Published on November 19, 2019 by Chandler Thornton

The impeachment saga is going to offer up its share of villains and heroes, but there is no doubt that Rep. Elise Stefanik, a young Republican from New York, has emerged as one of the early stars.

Stefanik has been both a relentless advocate for transparency and a hard-nosed cross-examiner of witnesses.

During Stefanik’s effective questioning of former U.S. Ambassador to Ukraine Marie Yovanovitch, the ambassador confirmed that she was coached by the Obama administration on how to handle queries regarding Hunter Biden and his involvement with the Ukrainian energy company Burisma.

We now know that Biden received about $50,000 per month for his board position with the company while his father served as vice president. If it was a concern for the Obama-Biden team, why should it not also be a matter of concern for Republicans and President Trump?

“So, for the millions of Americans watching,” Stefanik said during the widely publicized hearings last week, “President Obama’s own State Department was so concerned about potential conflicts of interest from Hunter Biden’s role at Burisma that they raised it themselves while prepping this wonderful ambassador nominee before her confirmation.”

“And yet, our Democratic colleagues and the chairman of this committee cry foul when we dare ask that same question the Obama administration was so concerned about. But we will continue asking it,” she said.

The heart of the Democrats’ impeachment investigation is the phone call between Trump and Ukrainian President Volodymyr Zelensky on July 25, which referenced Joe Biden’s personal involvement in the firing of Ukraine’s top prosecutor Viktor Shokin, who happened to be investigating Burisma.

Stefanik has become a top objector to Rep. Adam Schiff, the California congressman leading the impeachment hearings as chairman of the House Intelligence Committee. Schiff’s attempts to muzzle Stefanik and other Republicans on the committee have exposed the weakness of his case.
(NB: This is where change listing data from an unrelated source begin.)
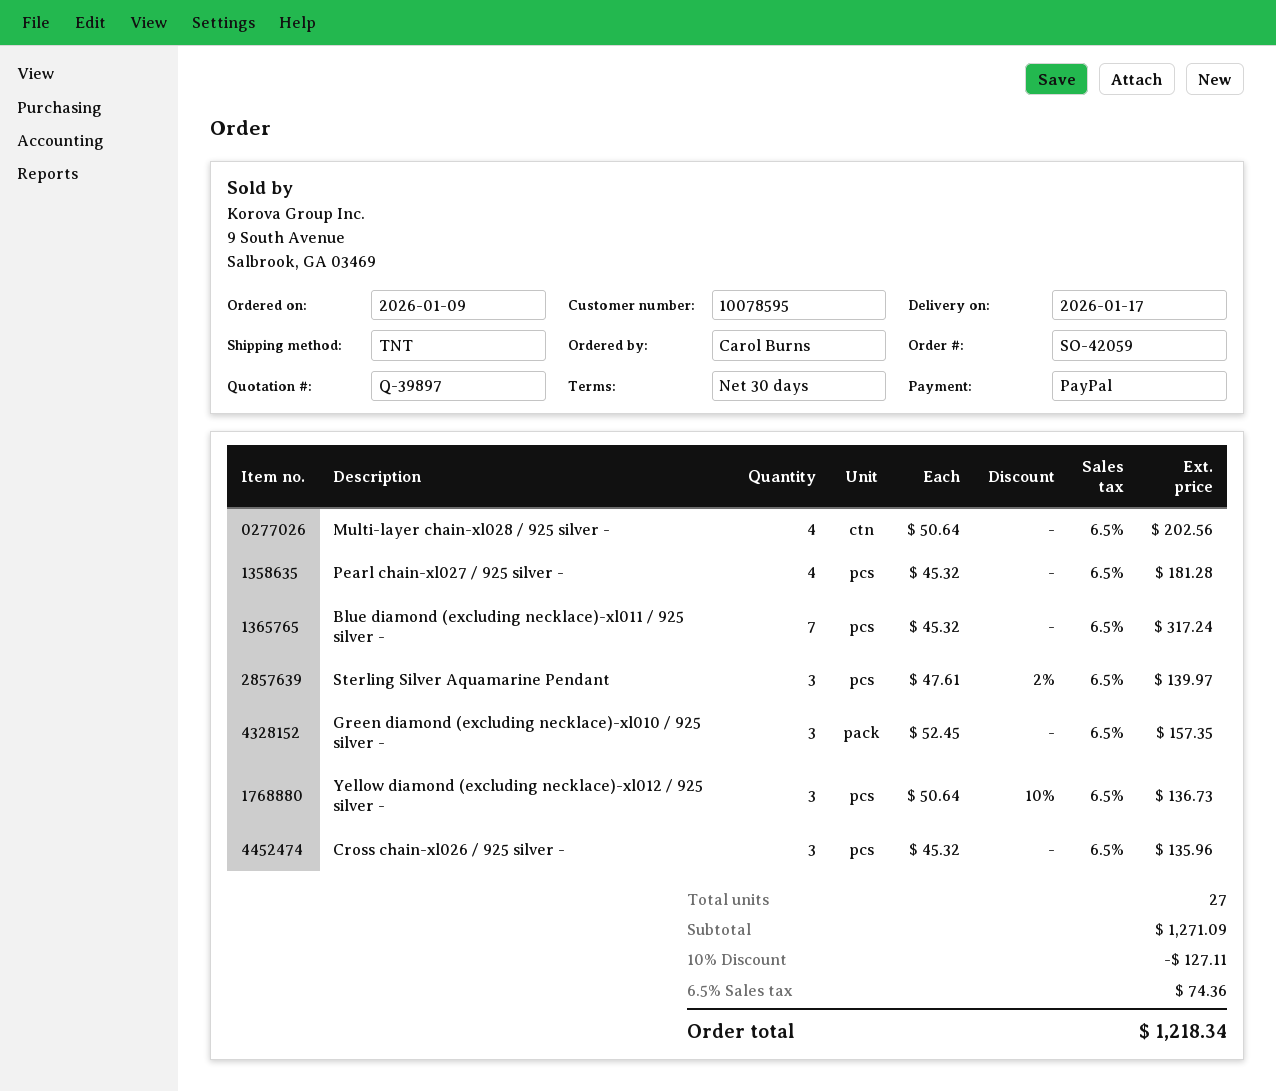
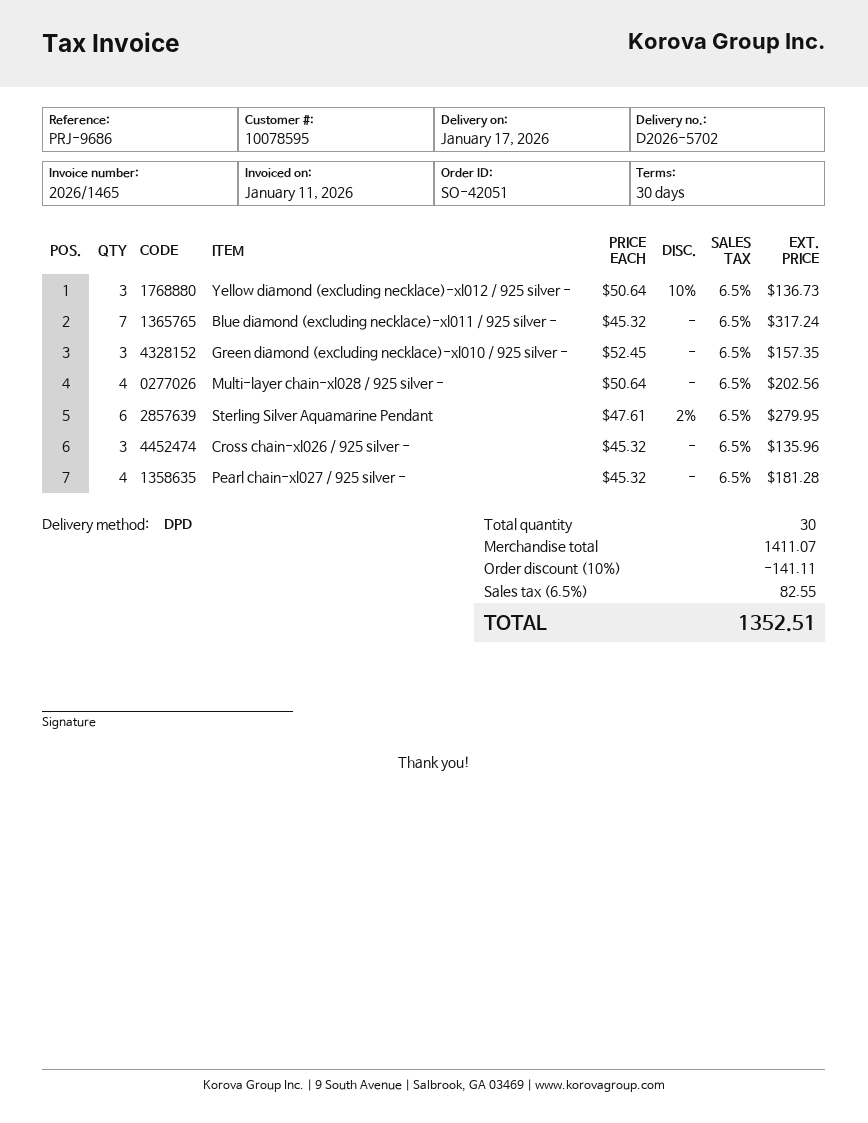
order number: SO-42059 -> SO-42051
shipping method: TNT -> DPD
Sterling Silver Aquamarine Pendant: 3 x 47.61 - 2% = 139.97 -> 6 x 47.61 - 2% = 279.95
total quantity: 27 -> 30
subtotal: 1271.09 -> 1411.07
discount: 10% = 127.11 -> 10% = 141.11
tax: 6.5% = 74.36 -> 6.5% = 82.55
total: 1218.34 -> 1352.51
“This is the fifth time you have interrupted a duly-elected member of Congress,” Stefanik shot back at Schiff, who repeatedly slammed the gavel and told her she was “not recognized” to speak.
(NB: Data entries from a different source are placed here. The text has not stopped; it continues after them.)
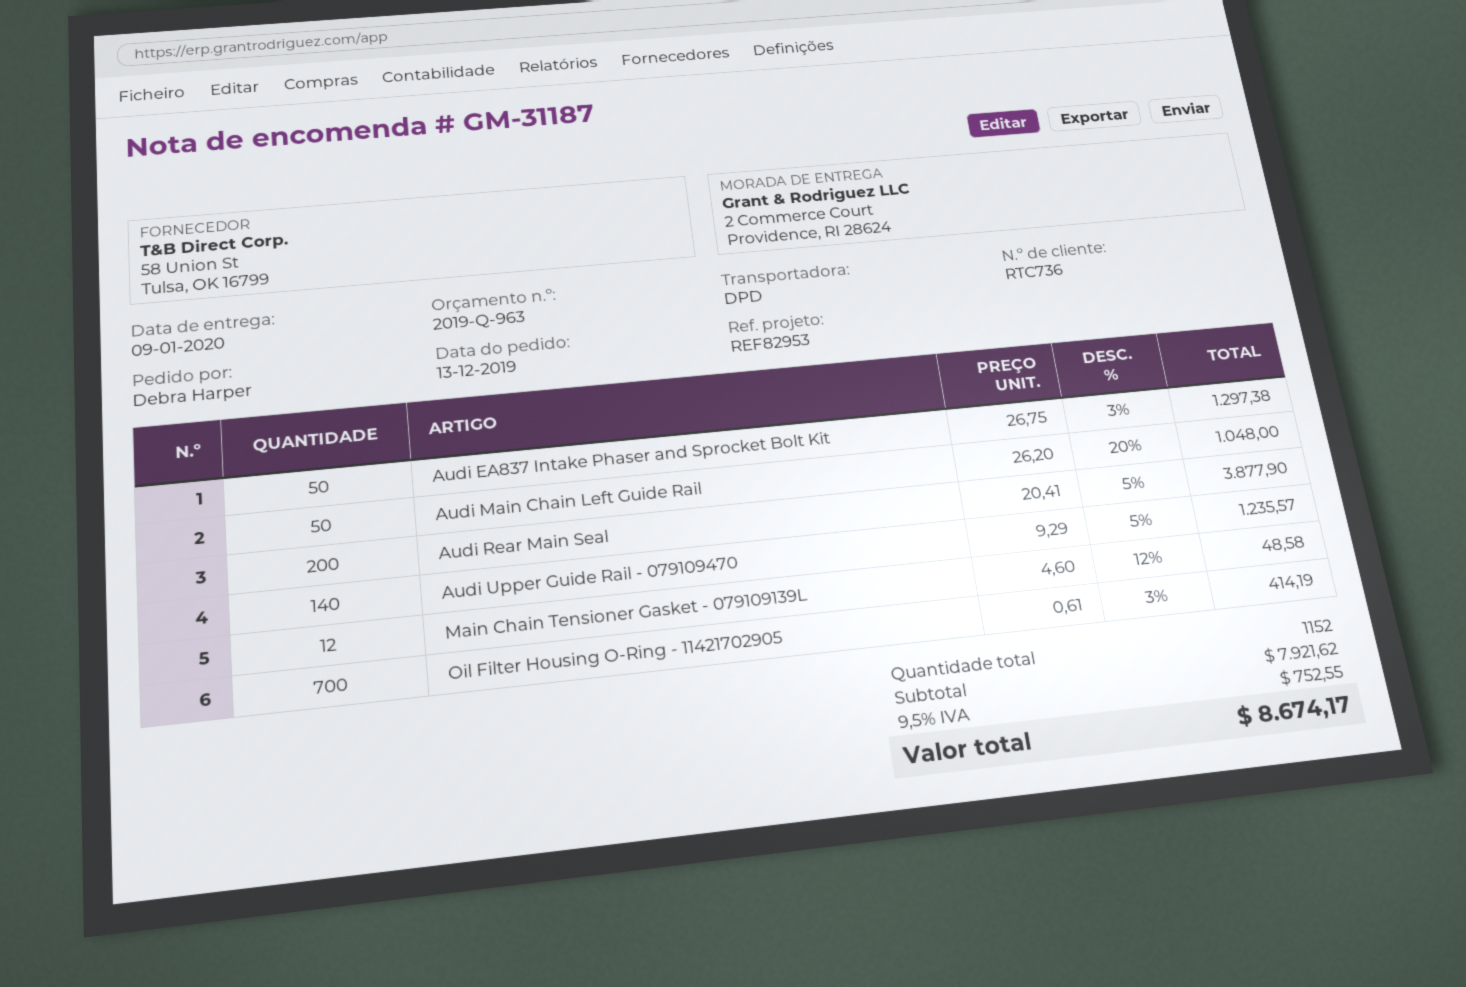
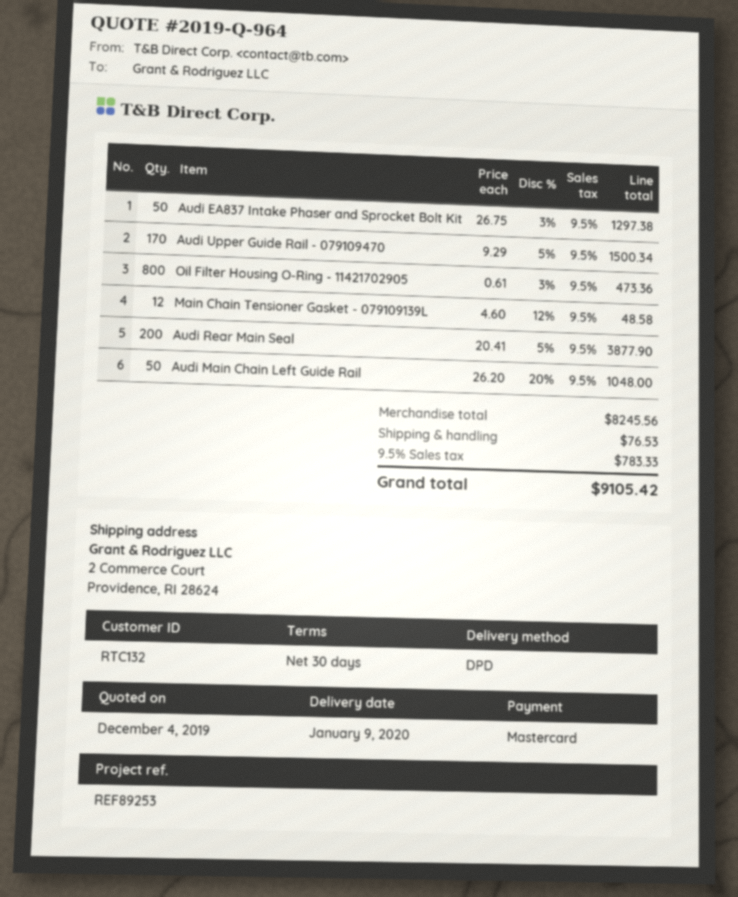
quote number: 2019-Q-963 -> 2019-Q-964
customer number: RTC736 -> RTC132
reference: REF82953 -> REF89253
Audi Upper Guide Rail - 079109470: 140 x 9.29 - 5% = 1235.57 -> 170 x 9.29 - 5% = 1500.34
Oil Filter Housing O-Ring - 11421702905: 700 x 0.61 - 3% = 414.19 -> 800 x 0.61 - 3% = 473.36
subtotal: 7921.62 -> 8245.56
shipping: none -> 76.53
tax: 9.5% = 752.55 -> 9.5% = 783.33
total: 8674.17 -> 9105.42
At one point, Schiff sat glumly while Stefanik read news accounts of all the times he promised to have the whistleblower testify before the committee — a promise that came to nothing once it was learned the whistleblower may have partisan leanings, including prior work with an unnamed Democrat currently running for president in 2020, and also may have secretly coordinated with Schiff’s staff.

Bad leadership is easy to spot, and Schiff’s lack of transparency and withholding of information are prime examples. His misrepresentation of the facts, such as when he blatantly falsified what was said on the July 25 phone call, disqualify him from leading the impeachment hearings.
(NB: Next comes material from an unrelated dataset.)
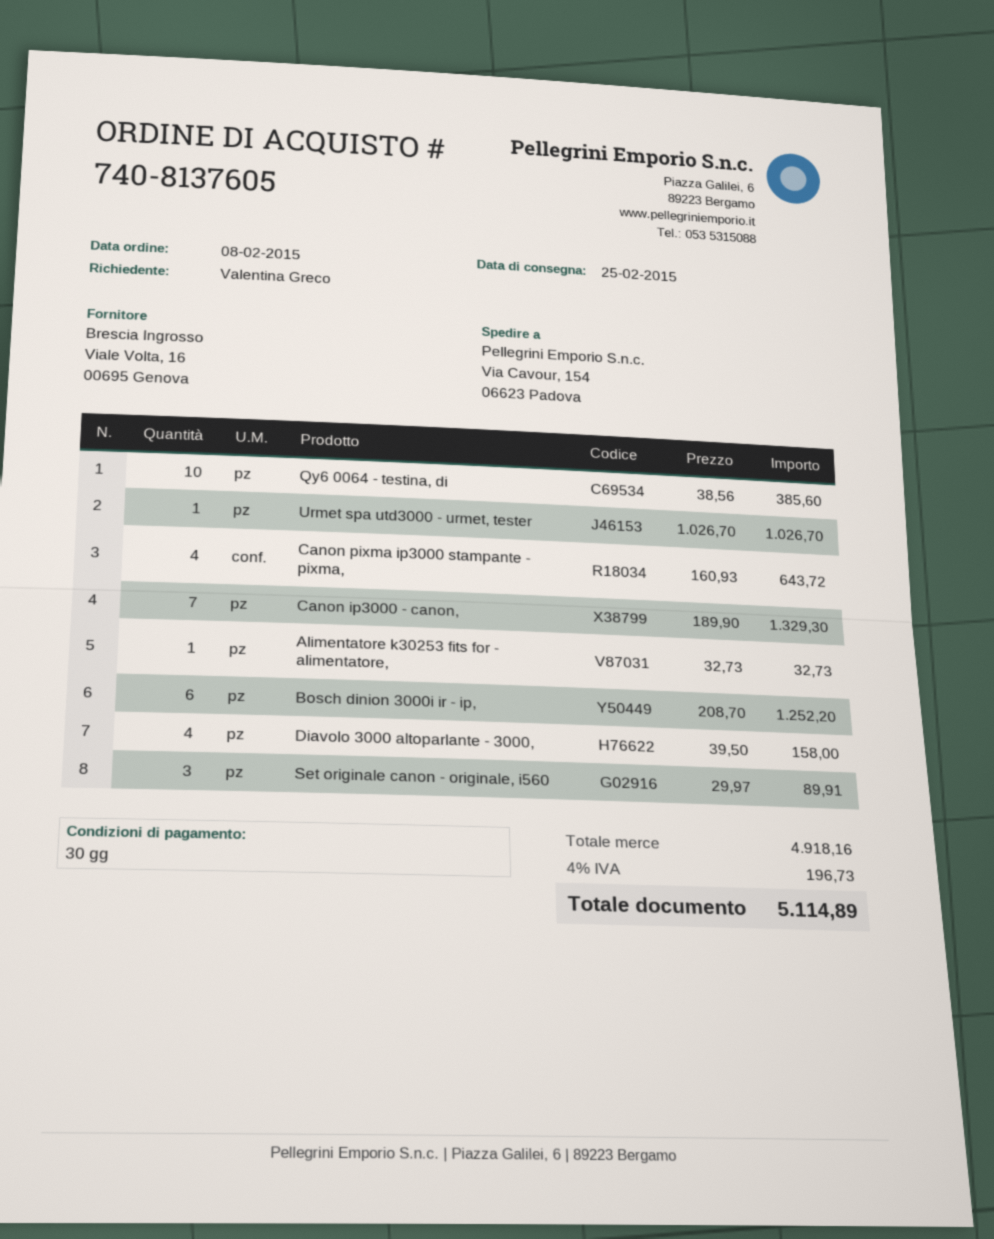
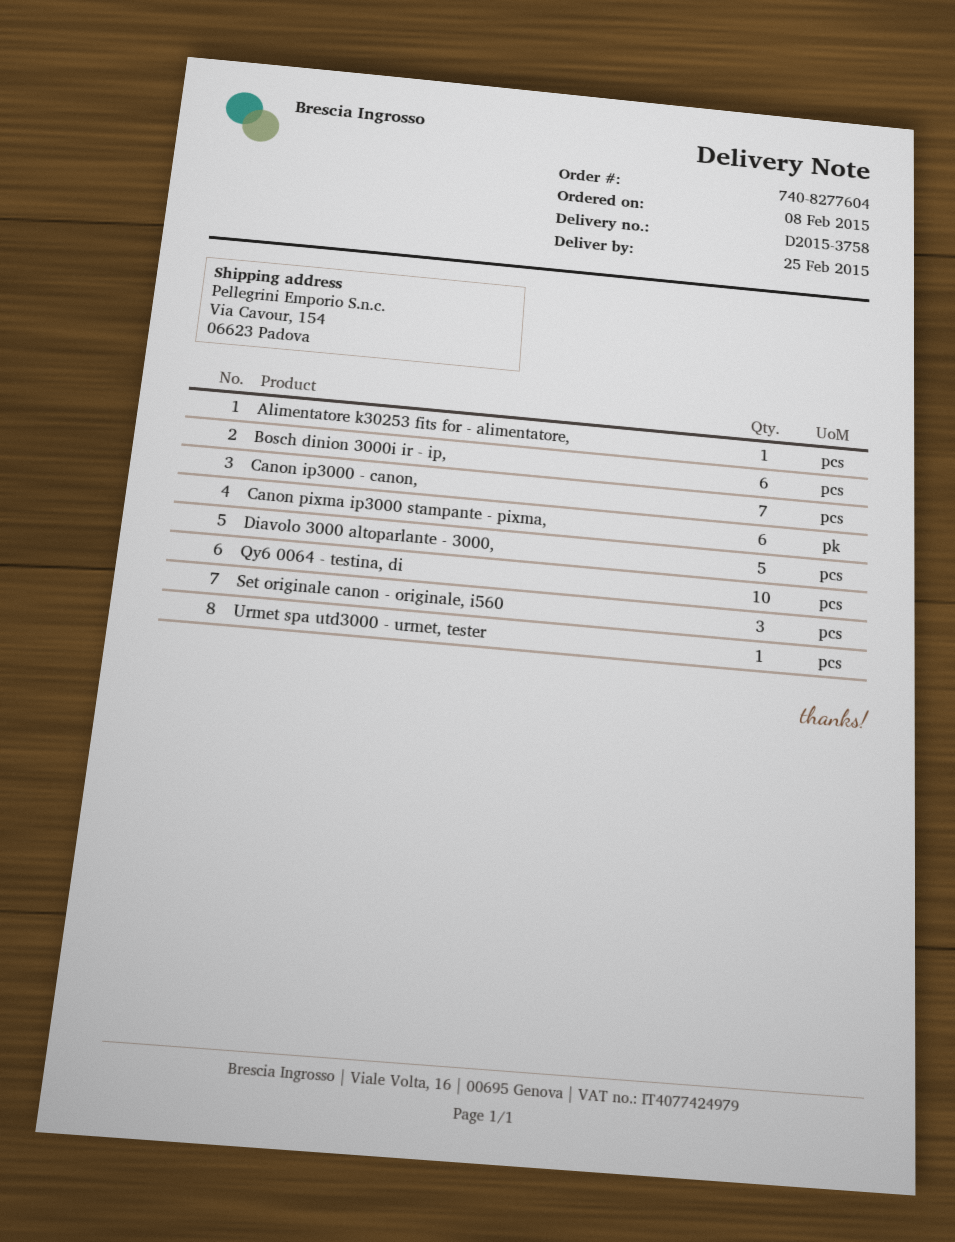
order number: 740-8137605 -> 740-8277604
Canon pixma ip3000 stampante - pixma,: 4 -> 6
Diavolo 3000 altoparlante - 3000,: 4 -> 5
Predictably, as clips of Stefanik’s performance went viral, she became the target of sexist attacks from critics who did not like her line of questioning.

ABC political analyst Matthew Dowd tweeted that Stefanik “is a perfect example of why just electing someone because they are a woman or a millennial doesn’t necessarily get you the leaders we need.”The Washington Postwas equally dismissive, calling Stefanik’s moment a “gender-centric stunt” and “manufactured.”

No one expects the liberal media to sing the praises of a strong, able, and effective woman from the Republican side of the aisle. The contrast with the fawning press treatment of far-left Democrats such as Massachusetts Sen. Elizabeth Warren and New York Rep. Alexandria Ocasio-Cortez is hard to miss. But if it is courage and toughness you want, Stefanik has established herself as a rising star and a person definitely worth watching.